そういう気持ちでフンッ、と鼻を鳴らすと、三初はそっと俺の顔に手を伸ばし、顎をクイ、と上げた。
「ぅおっ」
「先輩は、撮ったやつ見られたら、恥ずかしいんですよね? だから嫌なんですよね? つまり問題は先輩がヤバいとこ俺に見られると困るってことだけ ですよね?」
「あ、ああ? あぁ、まぁそうだな。ゼッテェ嫌だ。あんなもん見られたかねぇ」
「そうですよね。それはわかります。でももっと考えてみたら問題なくない?」
「はっ?」
「だって俺はもう生で見て聞いてるし、あんたのヤバさは誰よりもよーく知ってる。なら消す意味ないでしょ? 俺の記憶は消えないからね。知られるとか見られるとか今更じゃないですか」
「おぉ……? そりゃあ、確かに……」
親指で下唇をスリスリとなでられながらそう言われると、注意力が散漫になってよくわからなくなってきた。
ん、ん? なんだ。ええと、俺は見られるのは嫌だな。当たり前だ。死ぬだろ、人間的に。
でも三初はそれをもう直に目撃したあとで、かつ引いてもない恋人様だな。
脅迫じゃなきゃこいつは他人に俺のあれこれを見せたりもしねぇし、付き合っている以上は脅さなくてもケツは貸してやるわけで。確かに今更な気もする。

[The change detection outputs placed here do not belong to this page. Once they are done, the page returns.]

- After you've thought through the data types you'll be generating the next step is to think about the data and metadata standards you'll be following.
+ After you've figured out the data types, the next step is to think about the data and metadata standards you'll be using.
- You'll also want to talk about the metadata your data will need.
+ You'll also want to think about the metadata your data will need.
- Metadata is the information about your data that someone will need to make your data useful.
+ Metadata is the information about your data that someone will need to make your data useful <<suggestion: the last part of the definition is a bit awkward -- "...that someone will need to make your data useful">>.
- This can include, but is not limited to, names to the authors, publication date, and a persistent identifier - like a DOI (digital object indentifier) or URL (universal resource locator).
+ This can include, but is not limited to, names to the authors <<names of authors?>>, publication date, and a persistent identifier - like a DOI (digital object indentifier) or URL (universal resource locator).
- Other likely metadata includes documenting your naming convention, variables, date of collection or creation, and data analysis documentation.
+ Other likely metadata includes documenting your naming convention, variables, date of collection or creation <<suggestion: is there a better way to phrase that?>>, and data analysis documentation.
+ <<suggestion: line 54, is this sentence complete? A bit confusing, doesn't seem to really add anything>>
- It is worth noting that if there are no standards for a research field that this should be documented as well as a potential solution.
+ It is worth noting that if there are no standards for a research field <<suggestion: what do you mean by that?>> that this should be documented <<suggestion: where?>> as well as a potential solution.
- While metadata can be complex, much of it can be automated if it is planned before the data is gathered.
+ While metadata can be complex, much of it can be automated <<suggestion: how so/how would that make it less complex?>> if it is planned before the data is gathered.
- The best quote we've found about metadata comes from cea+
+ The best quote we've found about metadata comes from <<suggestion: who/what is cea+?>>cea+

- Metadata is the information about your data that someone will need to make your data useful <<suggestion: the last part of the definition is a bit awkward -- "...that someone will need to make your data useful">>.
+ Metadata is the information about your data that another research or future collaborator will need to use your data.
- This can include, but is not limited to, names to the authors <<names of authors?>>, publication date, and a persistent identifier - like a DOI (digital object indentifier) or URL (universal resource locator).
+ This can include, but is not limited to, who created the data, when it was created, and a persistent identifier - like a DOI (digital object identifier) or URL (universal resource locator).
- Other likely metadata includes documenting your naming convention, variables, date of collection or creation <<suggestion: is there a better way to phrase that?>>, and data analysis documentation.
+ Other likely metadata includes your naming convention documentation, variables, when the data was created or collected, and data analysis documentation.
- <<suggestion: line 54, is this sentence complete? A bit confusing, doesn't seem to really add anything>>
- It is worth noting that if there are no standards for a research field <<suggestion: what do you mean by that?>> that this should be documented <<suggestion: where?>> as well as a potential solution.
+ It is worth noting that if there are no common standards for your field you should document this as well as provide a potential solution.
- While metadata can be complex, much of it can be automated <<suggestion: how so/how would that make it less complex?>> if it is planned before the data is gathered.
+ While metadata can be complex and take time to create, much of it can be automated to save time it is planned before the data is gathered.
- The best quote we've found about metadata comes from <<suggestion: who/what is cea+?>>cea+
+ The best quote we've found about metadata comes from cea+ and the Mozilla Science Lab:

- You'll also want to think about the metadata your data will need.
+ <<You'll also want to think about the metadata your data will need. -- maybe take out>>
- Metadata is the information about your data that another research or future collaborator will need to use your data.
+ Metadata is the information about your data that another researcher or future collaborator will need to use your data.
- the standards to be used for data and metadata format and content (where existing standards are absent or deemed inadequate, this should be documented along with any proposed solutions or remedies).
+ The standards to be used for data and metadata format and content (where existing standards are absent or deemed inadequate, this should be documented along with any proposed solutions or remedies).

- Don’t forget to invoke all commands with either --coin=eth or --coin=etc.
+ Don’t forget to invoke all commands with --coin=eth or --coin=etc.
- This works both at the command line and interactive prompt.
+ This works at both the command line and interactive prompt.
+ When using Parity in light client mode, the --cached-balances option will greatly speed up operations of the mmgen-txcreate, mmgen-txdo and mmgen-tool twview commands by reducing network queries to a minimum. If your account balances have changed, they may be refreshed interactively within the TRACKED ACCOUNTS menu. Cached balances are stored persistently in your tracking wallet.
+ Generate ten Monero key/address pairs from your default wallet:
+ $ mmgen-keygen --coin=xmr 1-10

良くはないが動画一つ消したところで無駄な気もしてきて考え込む俺に、三初は眉をやや下げ、じっと目を見つめてくる。
「それだったら恋人の貴重な姿を収めた動画、持っててもいいと思わない? 消したらもう二度と見れないかも。そうしたら俺、寂しいなー……」
「うっ……」
「だって、先輩のレアな告白ですもん」
ミャォゥ、と、ヘタった猫耳。
その瞬間、あるわけのない見えない猫耳が三初の頭の上にある様な気がして、それがペタリと倒れているような、それこそレアな幻覚が一瞬見えた。